Muhamad Rizal Ridlo
Indihome sentiment analysis aims to understand how Indihome product performs in the customer's sight. We will look deeper into how society values indihome product.
Background
Indonesia Digital Home (abbreviated IndiHome) is one of the service products from PT Telkom Indonesia (Persero) Tbk in the form of communication and data service packages such as home telephones (voice), internet (Internet on Fiber or High Speed Internet), and interactive television services. (UseeTV). cable, IPTV). Because of this offer, Telkom labels IndiHome as three services in one package (3-in-1) because apart from the internet, customers also get pay TV shows and telephone lines. Indihome service that we will discuss next is the internet service, since this service is most Indonesians are familiar with
Indihome sentiment analysis is utilised to understand indihome's product deeper and better. This can be used as an evaluation purpose for PT. Telkom Indonesia to fix the weaknesses of their product. Furthermore, this also can be used by other competitors to better understand Indihome's product and plot strategy to increase their revenue. Many things can be done by performing sentiment analysis.
Exploratory Data Analysis
The dataset number is 981 and it contains 3 labels, positive, neutral ,and negative, and written in Bahasa.
It can be seen that the dataset is relatively imbalanced. The label visualization shows that there are lots more of negative labels than neutral or positive labels. It can be sign that Indihome product needs improvement, since many people dislike this product, and the least number is the positive label.
Text Processing
2. Stemming and Tokenizing
3. Removing the stop words
Dataset Visualization
After performing the dataset preprocessing, we can get a closer look lying within the dataset. Visualizing the most frequent words which appear in the entire dataset. First for the positive reviews, followed by neutral and negative reviews.
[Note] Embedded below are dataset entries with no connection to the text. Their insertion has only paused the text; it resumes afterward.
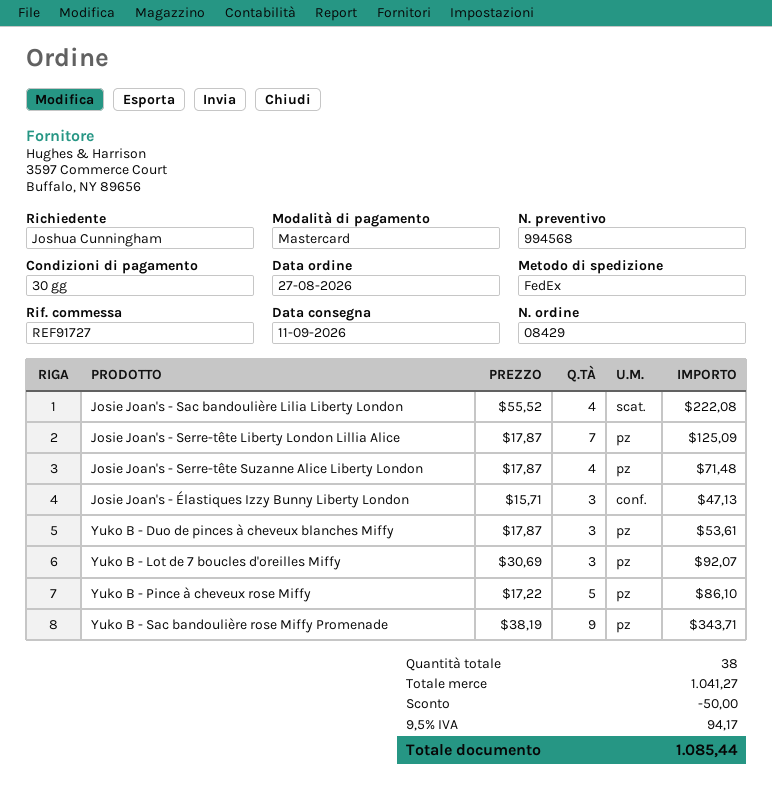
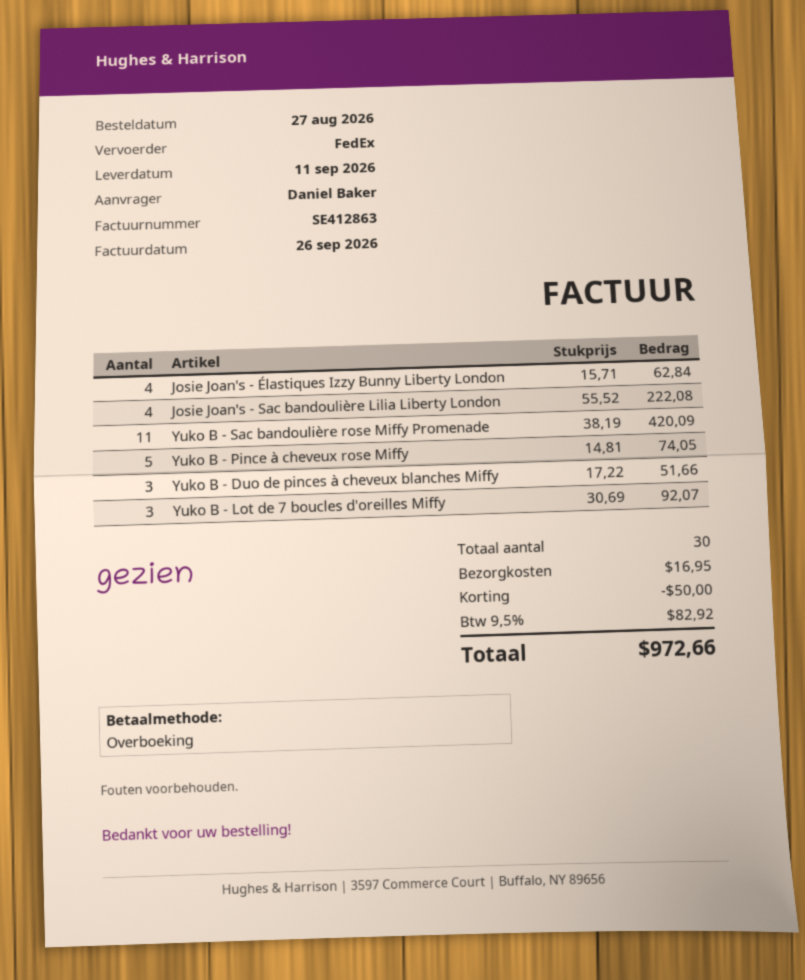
ordered by: Joshua Cunningham -> Daniel Baker
payment method: Mastercard -> bank transfer
Josie Joan's - Serre-tête Liberty London Lillia Alice: 7 x 17.87 = 125.09 -> none
Josie Joan's - Serre-tête Suzanne Alice Liberty London: 4 x 17.87 = 71.48 -> none
Josie Joan's - Élastiques Izzy Bunny Liberty London: 3 x 15.71 = 47.13 -> 4 x 15.71 = 62.84
Yuko B - Duo de pinces à cheveux blanches Miffy: 3 x 17.87 = 53.61 -> 3 x 17.22 = 51.66
Yuko B - Pince à cheveux rose Miffy: 5 x 17.22 = 86.10 -> 5 x 14.81 = 74.05
Yuko B - Sac bandoulière rose Miffy Promenade: 9 x 38.19 = 343.71 -> 11 x 38.19 = 420.09
total quantity: 38 -> 30
shipping: none -> 16.95
tax: 9.5% = 94.17 -> 9.5% = 82.92
total: 1085.44 -> 972.66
Below is the word cloud for positive review
The most frequent word that appears in positive sentiment is Indihome, internet, and nomor. It means if our sentence contains one of these words, chances are it will be classified as positive sentiment. This is followed by several positive words like terima kasih, nikmat, lancar, and so on. Since this class is the minority, thus we can not expect to gather much information about this class
The most frequent words that appear in neutral sentiment are indihome, internet, sobat, yuk, and followed by puasa, ramadan, tagih, pagi and many more. It gives us notion that most people with neutral sentiment will be inclined to tell stories, or ask for giveaway,rather than to complain or to compliment.
And this is the part in which Indihome should pay attention to, the most frequent words are indihome, ganggu, error, sinyal jelek, error and many more. It could be concluded that Indihome has issues in signalling, so many people complain about that.
Machine Learning Model
In this section, we are going to deep dive about how our ML model performs for specific task, in this case is sentiment analysis. We will use traditional method first which are KNN and Multinomial Naive Bayes.
2. TF-IDF Vectorizer
3. Hyperparameter Tuning
4. Create PIpeline (Count Vectorizer, Tfidf Transformer, SMOTE, and Multinomial NB)
Deep Learning Model
2. Embedding Layer and Spatial Dropout
3. LSTM
The loss goes down as the epochs increase, and the training loss can be lesser than the validation loss. It might be the sign of overfitting.
The accuracy is higher as the epochs increase.
Evaluation Metrics
We will evaluate the model using some metrics, the favorable metrics are accuracy and F1-score. This visualization uses Confusion Matrix. Confusion Matrix can easily visualize how many prediction turns right and wrong.
Multinomial NB
kNN
SVC
Neural Network
Model selection is considered using accuracy, and F1-score.
As the figure shows, 0.89 in deep learning model accuracy seems to be decent. However, the model could not predict class 1. In this case, we would prefer to have Multinomial NB as our model selection, since even if its accuracy is not as superior as KNN with hyperparameter tuning, but it could predict class 1 much better than other models, and has 0.92 F1 score in predicting class 2 similar to KNN's
Conclusion :
Telkom Indonesia needs to improve their signalling system so their service is much more stable and its subscriber will not churn and choose another product. Multinomial NB has much decent in predicting class 1 or positive sentiment than other models.